1 “La naturaleza, teniendo en cuenta la necesidad de la conservación, ha creado a unos seres para mandar y a otros para obedecer. Ha querido que el ser dotado de razón y de previsión mande como dueño, así como también que el ser capaz por sus facultades corporales de ejecutar las órdenes, obedezca como esclavo, y de esta suerte el interés del señor y el del esclavo se confunden” En Aristóteles. (1988). Política (M. García Valdés, Trans.). Gredos, p. 46-47.


2 Agustín de Hipona. (2000). Libro XIX, capítulo 13. En La ciudad de Dios (L. Cortés, Trans., 2.ª ed.). Biblioteca de Autores Cristianos. (Obra original escrita ca. 426).

3“Por este motivo, no obraron en absoluto contra este precepto en el que se ordenó no matarás quienes hicieron la guerra por orden de Dios o quienes, desempeñando un cargo público castigaron con la muerte a los criminales según sus leyes, es decir, según el poder de la justísima razón” En Agustín de Hipona. (2007). La ciudad de Dios: Libros I–VII (R. M. Marina Sáez, Trad.). Gredos. (Obra original publicada ca. 426), p. 110.

4 Descartes, R. (1997). Meditaciones metafísicas (J. Gaos, Trad.). Madrid: Editorial Gredos. (Obra original publicada en 1641).

5“Cada hombre debe esforzarse por la paz mientras tiene la esperanza de lograrla; y cuando no puede obtenerla, debe buscar y utilizar todas las ayudas y ventajas de la guerra” En Hobbes, T. (2005). Leviatán (M. Sánchez, Trad.). Fondo de Cultura Económica (FCE). (Trabajo original publicado en 1651).
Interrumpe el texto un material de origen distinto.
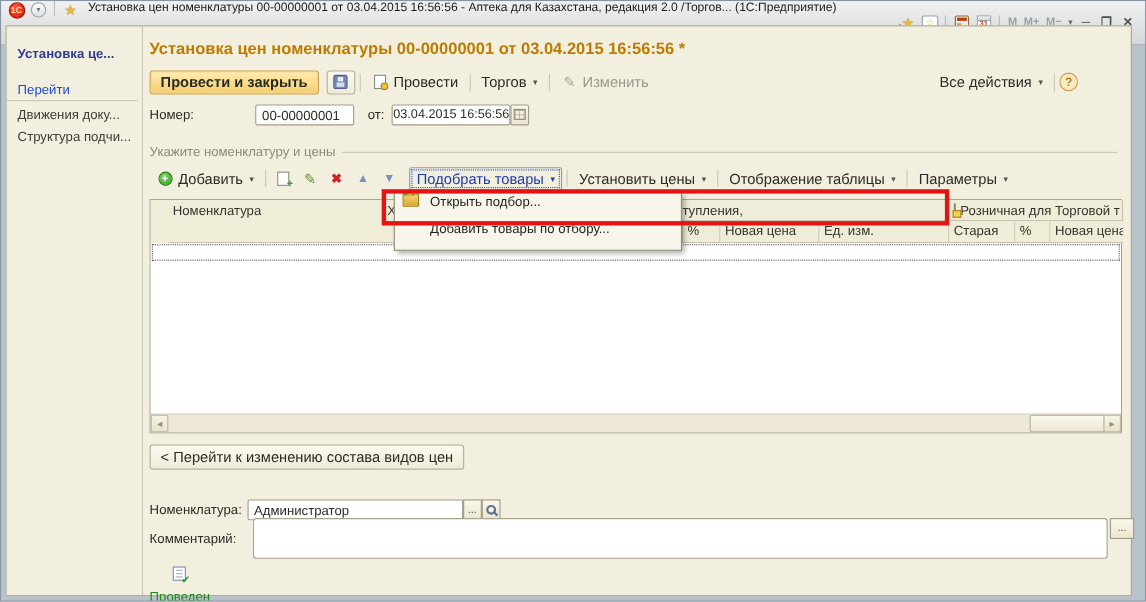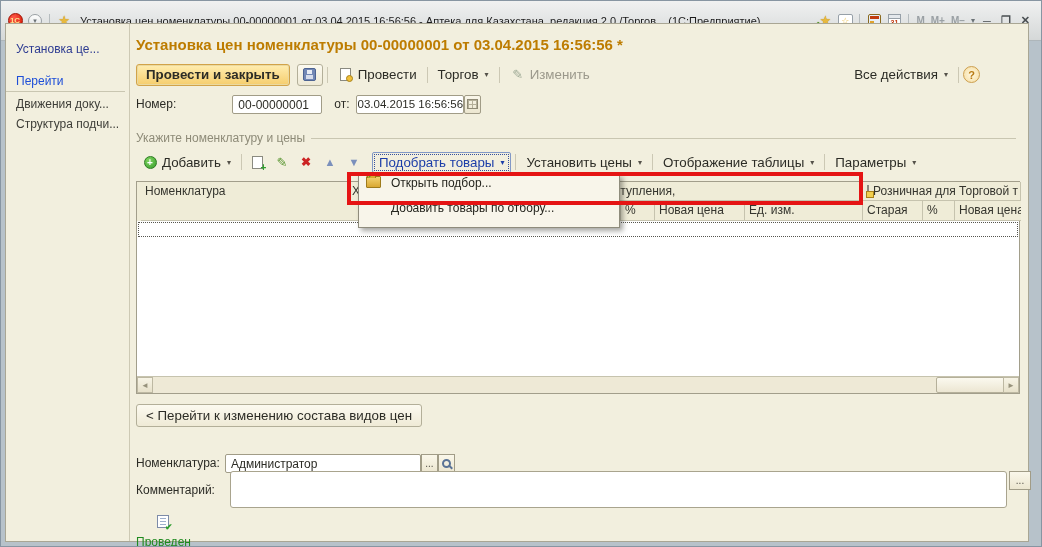"1С" .titlebar { align-items: center -> none }
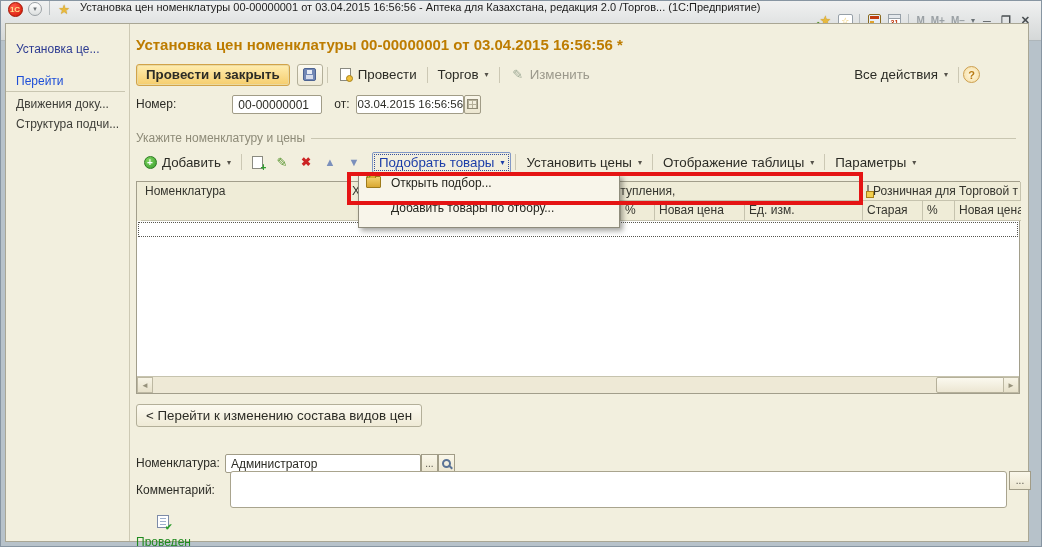"Установка це..." .sb-current { font-weight: normal -> bold }
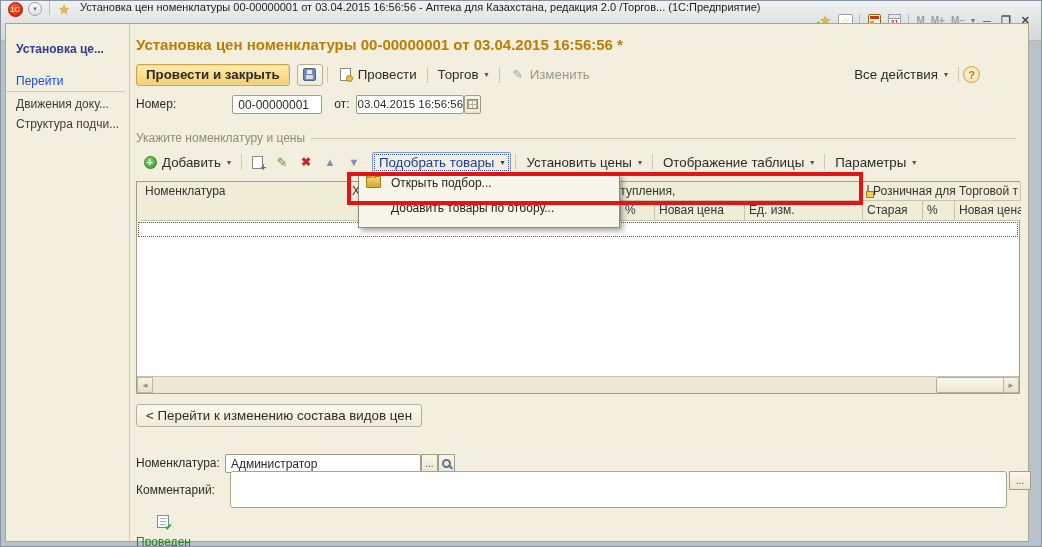"Номенклатура" div.th { left: 4px -> 16px }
6 “[…] no es en absoluto una forma plástica como un retrato; la relación con el Rostro es, por una parte, una relación con lo absolutamente débil —lo que está expuesto absolutamente, lo que está desnudo y despojado—, es la relación con lo desnudo y, en consecuencia, con quien está solo y puede sufrir ese supremo abandono que llamamos muerte; así pues, en el Rostro del otro está siempre la muerte del otro y también, en cierto modo, una incitación al asesinato, la tentación de llegar hasta el final, de despreciar completamente al otro; y, por otra parte y al mismo tiempo — esto es lo paradójico—, el Rostro es también el ‘No-matarás’. Un no matarás que también puede explicitarse más: es el hecho de que no puedo dejar a otro morir solo, de que hay una suerte de apelación en mí; vemos así, y esto es lo que me parece importante, que la relación con otro no es simétrica, […] él es ante todo de quien yo soy responsable” En Levinas, E. (2001) Entre nosotros. Ensayos para pensar en otro. (J. L. Pardo, Trad.). Pre-textos. (Trabajo original publicado en 1993), pp. 130-131.